To see what the Digimon code is doing, it's convenient to think in terms of vectors. What it does is: it picks two points P1=(x1,y1) and P2=(x2,y2) in the grid, rotates the vector (P2 - P1) 90 degrees counter-clockwise ,displaces the midpoint by a random amount times this perpendicular vector, then calls itself recursively at (P1,displaced_point) and (displaced_point,P2), stopping when it called itself too many times or the length of the segment is too small, in this case, it just prints a straight line. This is a variant of
random midpoint displacement, a technique commonly used to generate fractals, which are known to model coastlines well.
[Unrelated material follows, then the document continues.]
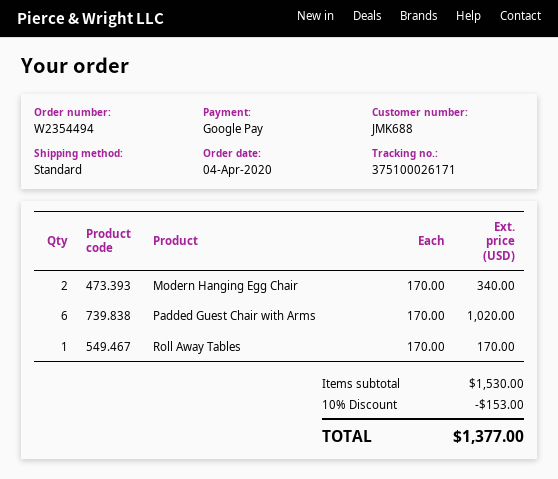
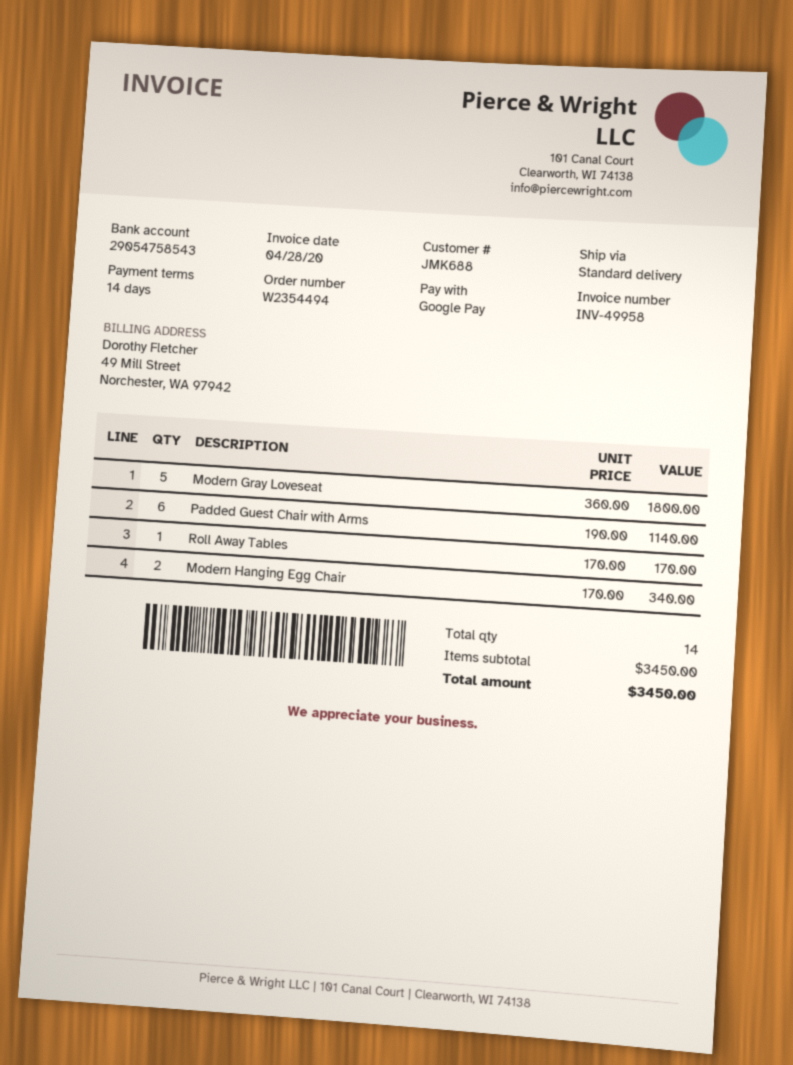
Padded Guest Chair with Arms: 6 x 170.00 = 1020.00 -> 6 x 190.00 = 1140.00
Modern Gray Loveseat: none -> 5 x 360.00 = 1800.00
subtotal: 1530.00 -> 3450.00
discount: 10% = 153.00 -> none
total: 1377.00 -> 3450.00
If we look at the randomness in the digimon algorithm, it's specially controlled, it takes an input variable to control the intensity of the displacement, at the minimum the algorithm prints just a straight line. And also, since it's summing three rnd() calls, the distribution function is the
Irwin-Hall distribution for n=3, which is already very close to a Gaussian, the mean is -1/2 and the variance is 1/4 (standard deviation 1/2). This means that it chooses a negative value approximately 84% of the time. That means it actually displaces the midpoint more in the clockwise direction. In the end, you're likely to end up with a random fractal between a variant of the
dragon curve and the
Koch snowflake, which are commonly used to approximate coastlines. Quite advanced math for a children anime!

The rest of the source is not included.